Roasted Cauliflower
- Mary Groover
- Jun 6, 2015
- 1 min read

I can’t believe my husband said that this recipe is his favorite vegetable recipe that I make! This is a huge success as he is not a fan of many vegetables and would not even touch cauliflower a couple of years ago. And since cauliflower is available all year round and is packed full of nutrients, I am happy to make this whenever he wants! Plus, it is ridiculously easy.

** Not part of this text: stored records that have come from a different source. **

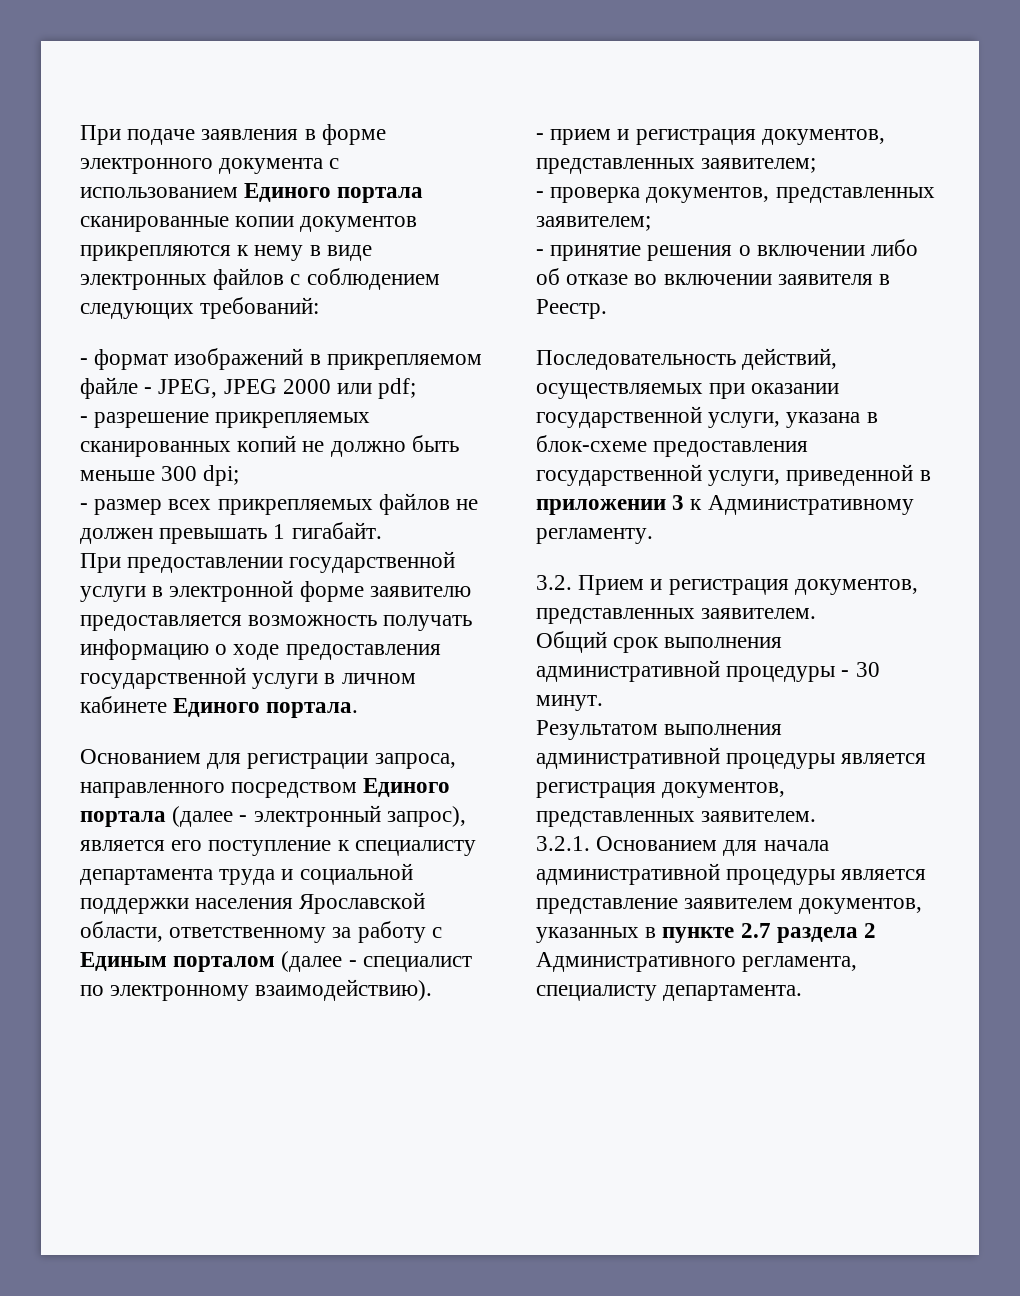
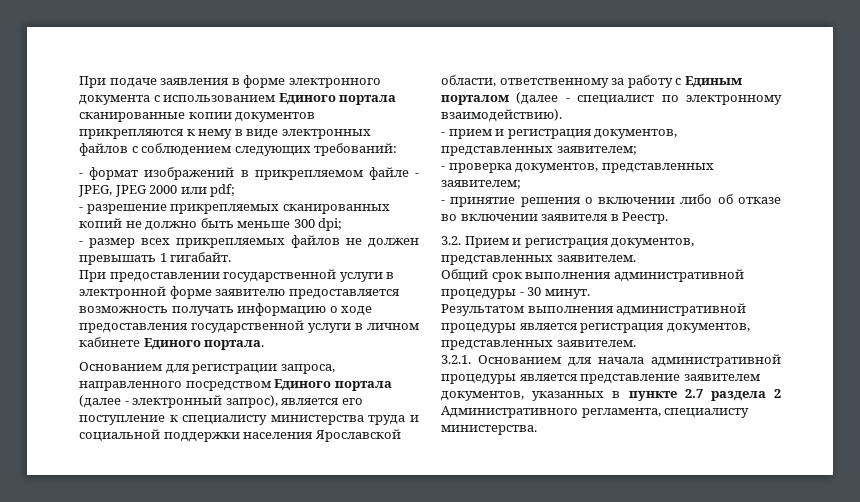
- Основанием для регистрации запроса, направленного посредством Единого портала (далее - электронный запрос), является его поступление к специалисту департамента труда и социальной поддержки населения Ярославской области, ответственному за работу с Единым порталом (далее - специалист по электронному взаимодействию).
+ Основанием для регистрации запроса, направленного посредством Единого портала (далее - электронный запрос), является его поступление к специалисту министерства труда и социальной поддержки населения Ярославской области, ответственному за работу с Единым порталом (далее - специалист по электронному взаимодействию).
- Последовательность действий, осуществляемых при оказании государственной услуги, указана в блок-схеме предоставления государственной услуги, приведенной в приложении 3 к Административному регламенту.
- 3.2.1. Основанием для начала административной процедуры является представление заявителем документов, указанных в пункте 2.7 раздела 2 Административного регламента, специалисту департамента.
+ 3.2.1. Основанием для начала административной процедуры является представление заявителем документов, указанных в пункте 2.7 раздела 2 Административного регламента, специалисту министерства.

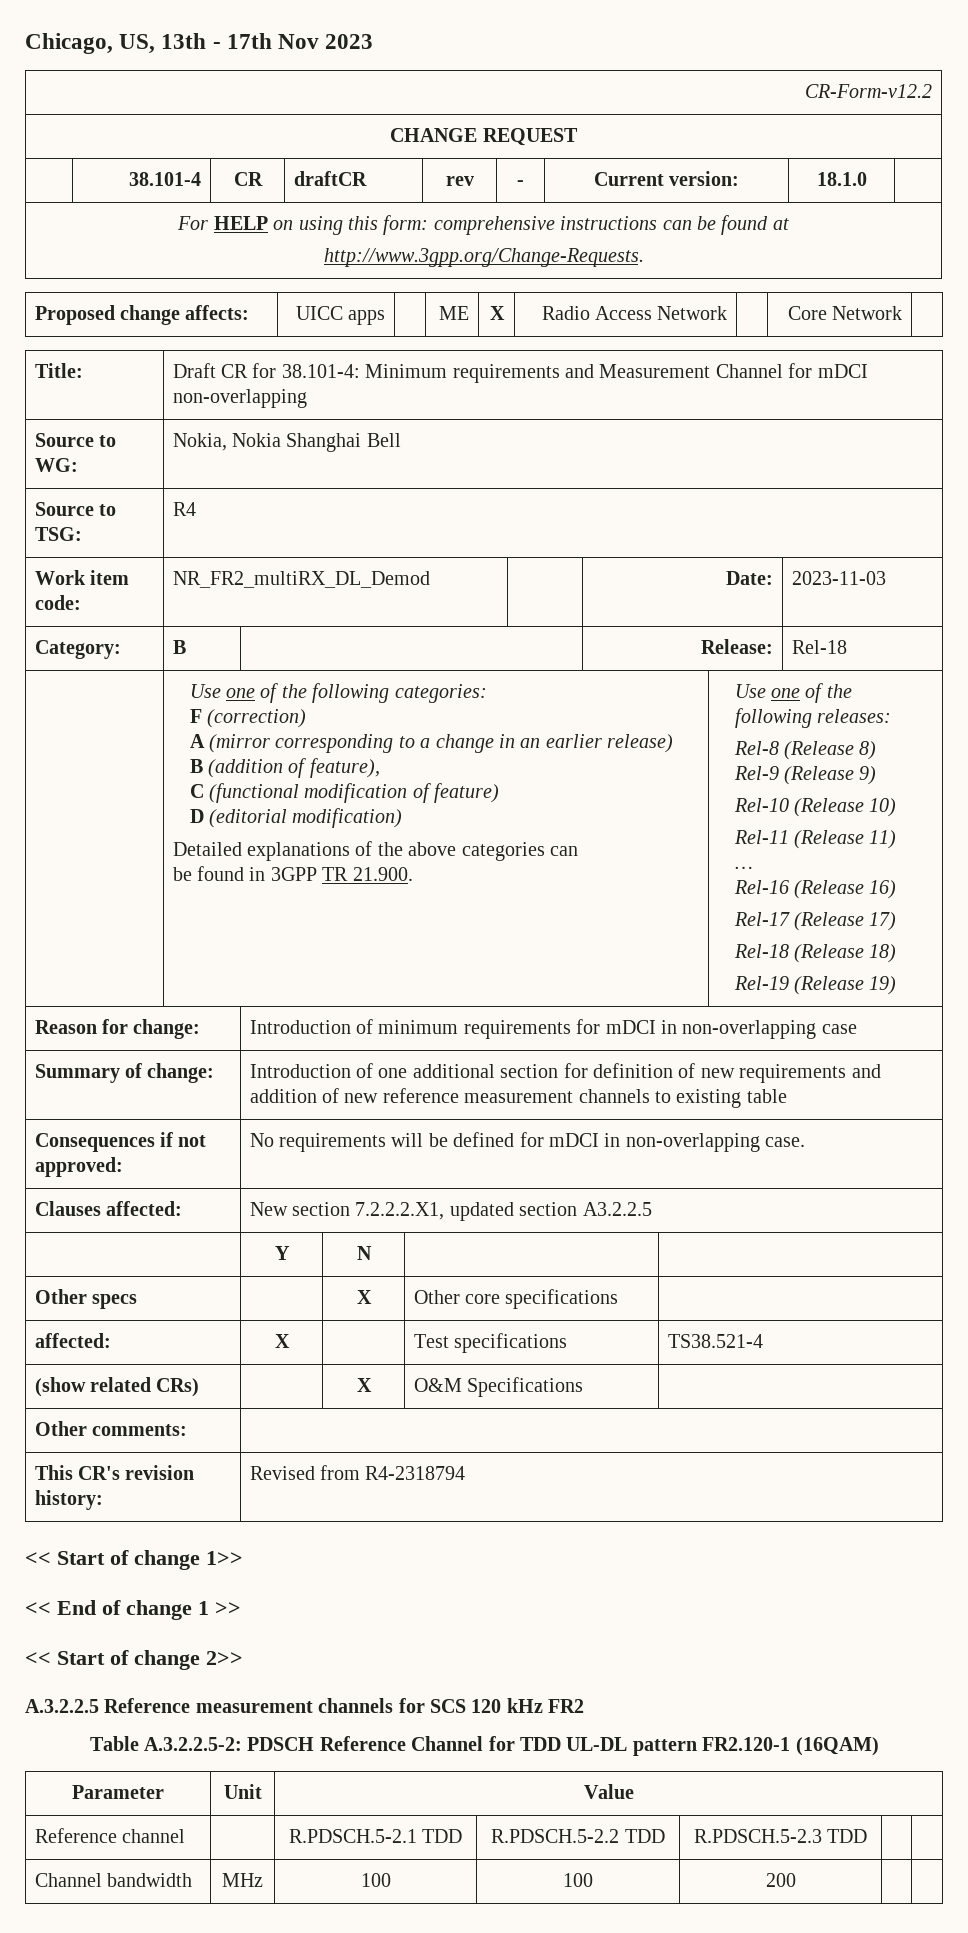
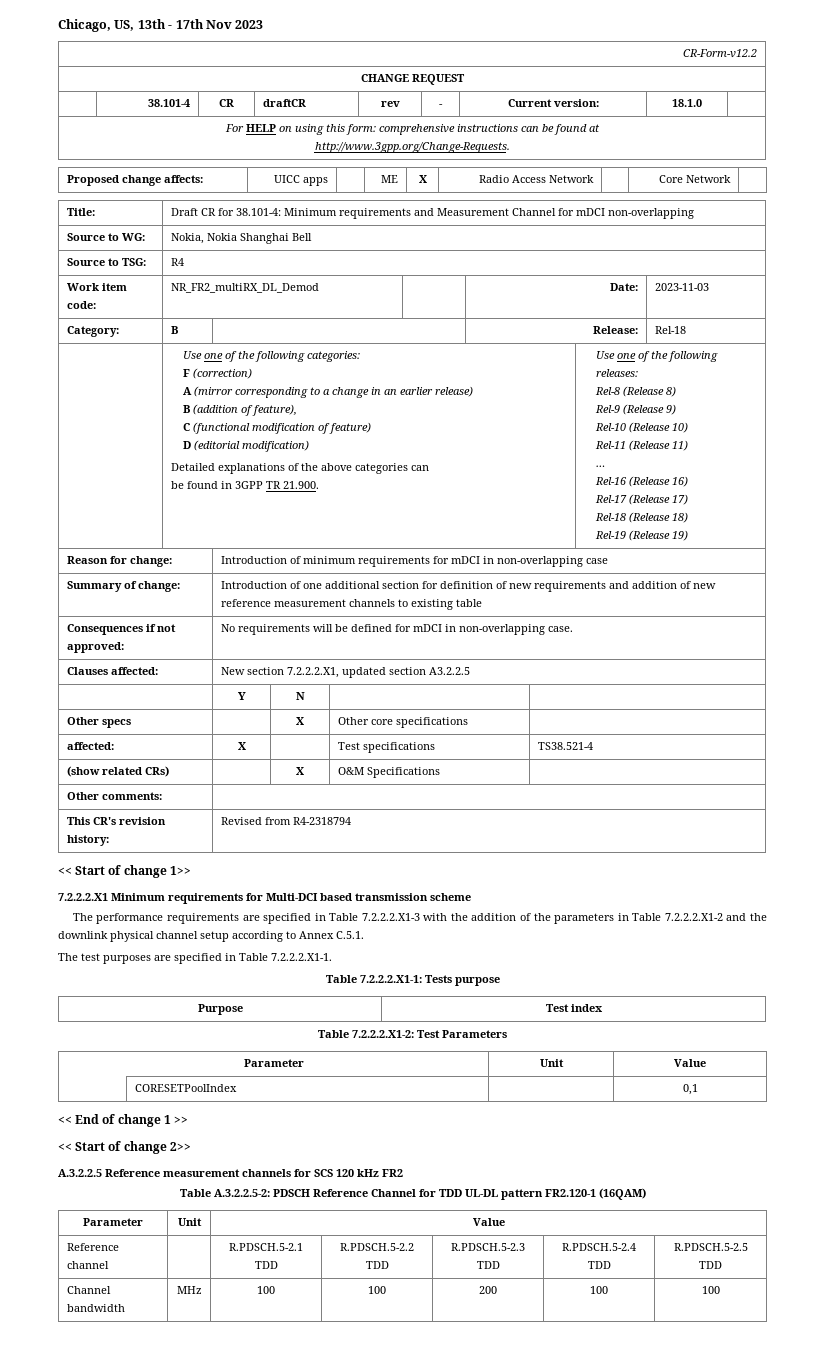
+ 7.2.2.2.X1 Minimum requirements for Multi-DCI based transmission scheme
+ The performance requirements are specified in Table 7.2.2.2.X1-3 with the addition of the parameters in Table 7.2.2.2.X1-2 and the downlink physical channel setup according to Annex C.5.1.
+ The test purposes are specified in Table 7.2.2.2.X1-1.
+ Table 7.2.2.2.X1-1: Tests purpose
+ Purpose | Test index
+ Table 7.2.2.2.X1-2: Test Parameters
+ Parameter | Unit | Value
+ | CORESETPoolIndex | | 0,1
- Reference channel | | R.PDSCH.5-2.1 TDD | R.PDSCH.5-2.2 TDD | R.PDSCH.5-2.3 TDD | |
+ Reference channel | | R.PDSCH.5-2.1 TDD | R.PDSCH.5-2.2 TDD | R.PDSCH.5-2.3 TDD | R.PDSCH.5-2.4 TDD | R.PDSCH.5-2.5 TDD
- Channel bandwidth | MHz | 100 | 100 | 200 | |
+ Channel bandwidth | MHz | 100 | 100 | 200 | 100 | 100

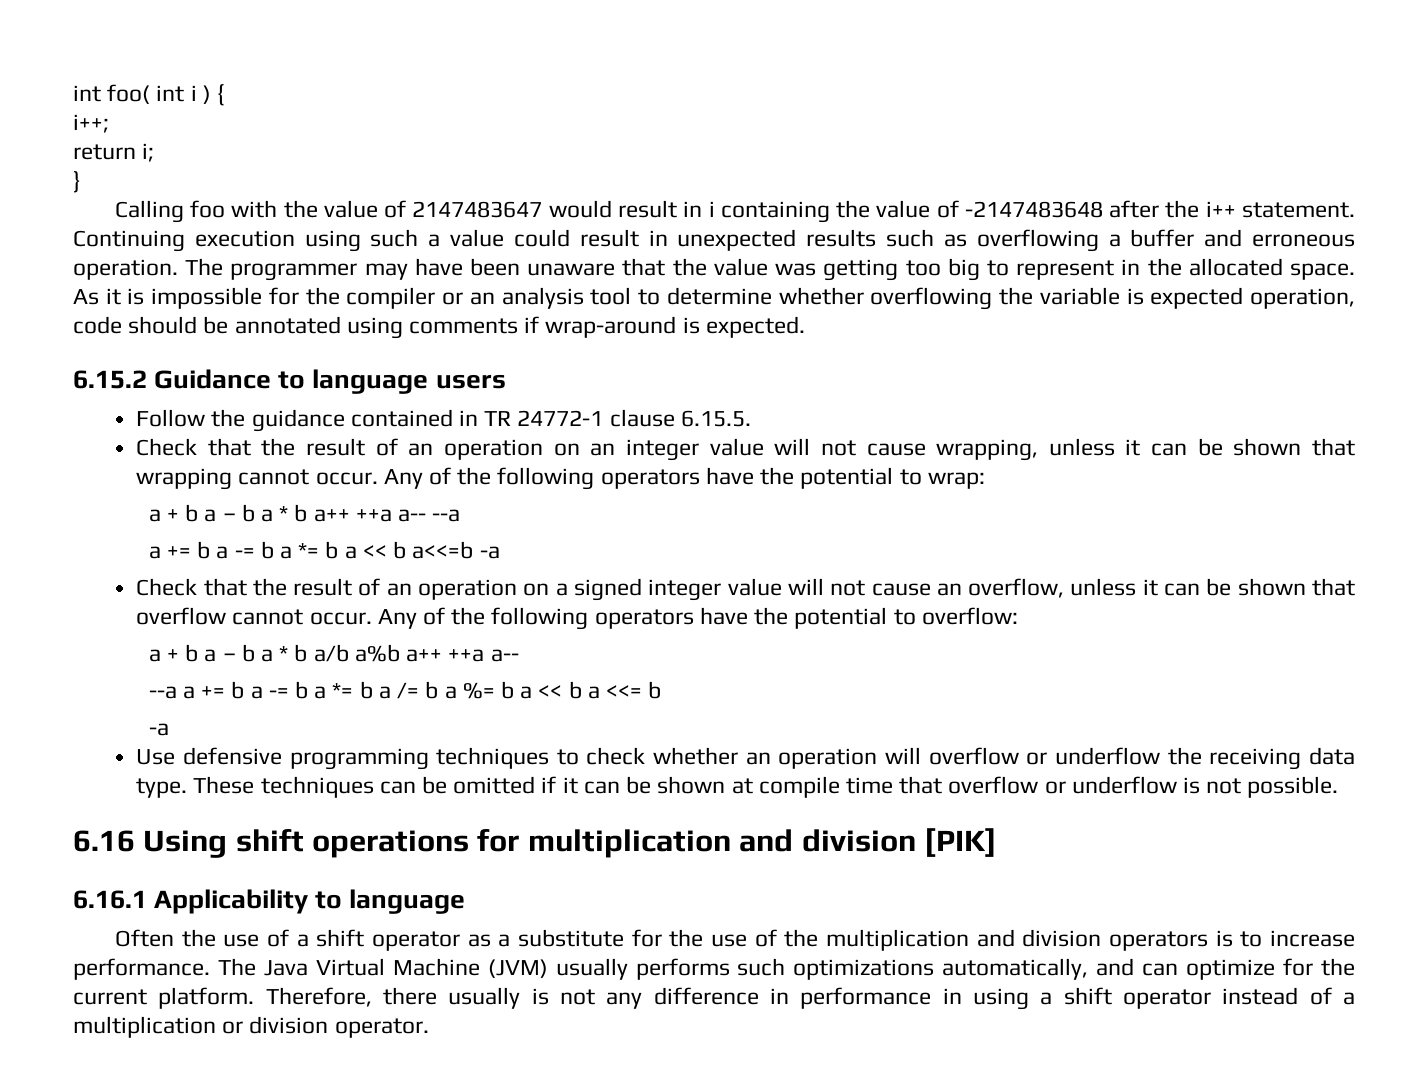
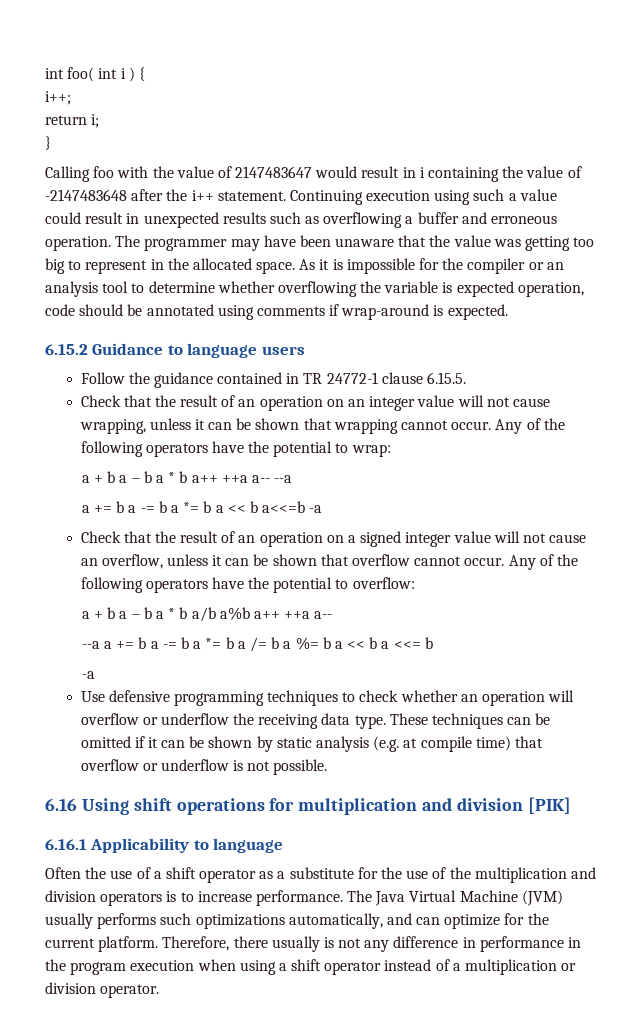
- These techniques can be omitted if it can be shown at compile time that overflow or underflow is not possible.
+ These techniques can be omitted if it can be shown by static analysis (e.g. at compile time) that overflow or underflow is not possible.
- Therefore, there usually is not any difference in performance in using a shift operator instead of a multiplication or division operator.
+ Therefore, there usually is not any difference in performance in the program execution when using a shift operator instead of a multiplication or division operator.

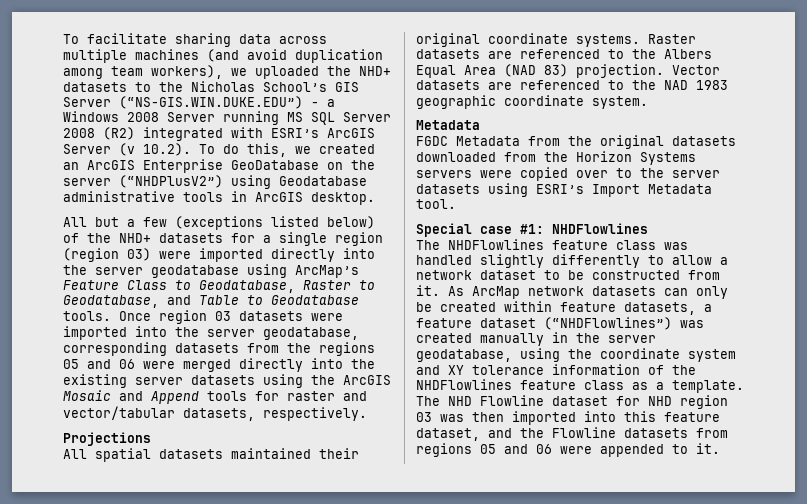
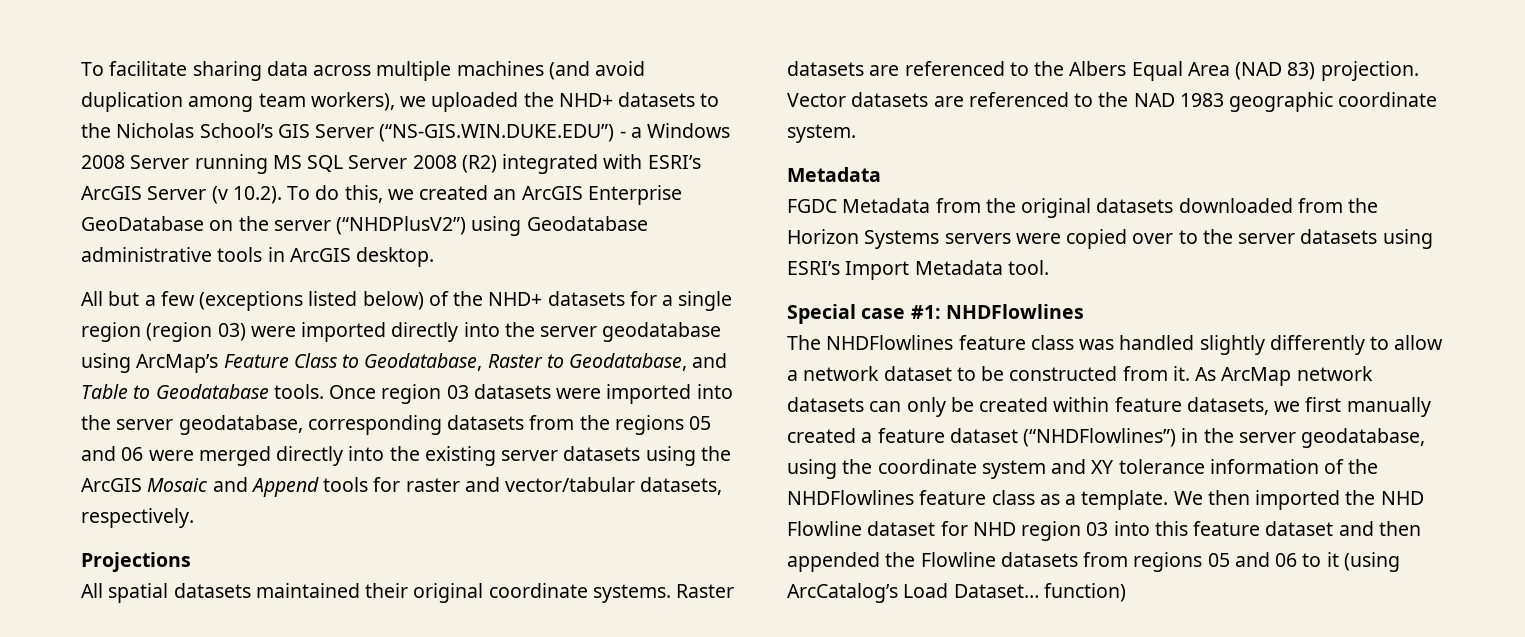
- As ArcMap network datasets can only be created within feature datasets, a feature dataset (“NHDFlowlines”) was created manually in the server geodatabase, using the coordinate system and XY tolerance information of the NHDFlowlines feature class as a template.
+ As ArcMap network datasets can only be created within feature datasets, we first manually created a feature dataset (“NHDFlowlines”) in the server geodatabase, using the coordinate system and XY tolerance information of the NHDFlowlines feature class as a template.
- The NHD Flowline dataset for NHD region 03 was then imported into this feature dataset, and the Flowline datasets from regions 05 and 06 were appended to it.
+ We then imported the NHD Flowline dataset for NHD region 03 into this feature dataset and then appended the Flowline datasets from regions 05 and 06 to it (using ArcCatalog’s Load Dataset… function)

Here are a few nutritional tidbits on cauliflower:
There is research that links cauliflower to cancer prevention
Cauliflower contains phytochemicals called glucosinolates that help the body detox
Cauliflower is an excellent source of vitamin C (meaning it contains 20% or more of the Daily Value of vitamin C per serving)
Cauliflower is anti-inflammatory and is a good source of vitamin K (meaning it contains 10-19% of the Daily Value of vitamin K per serving)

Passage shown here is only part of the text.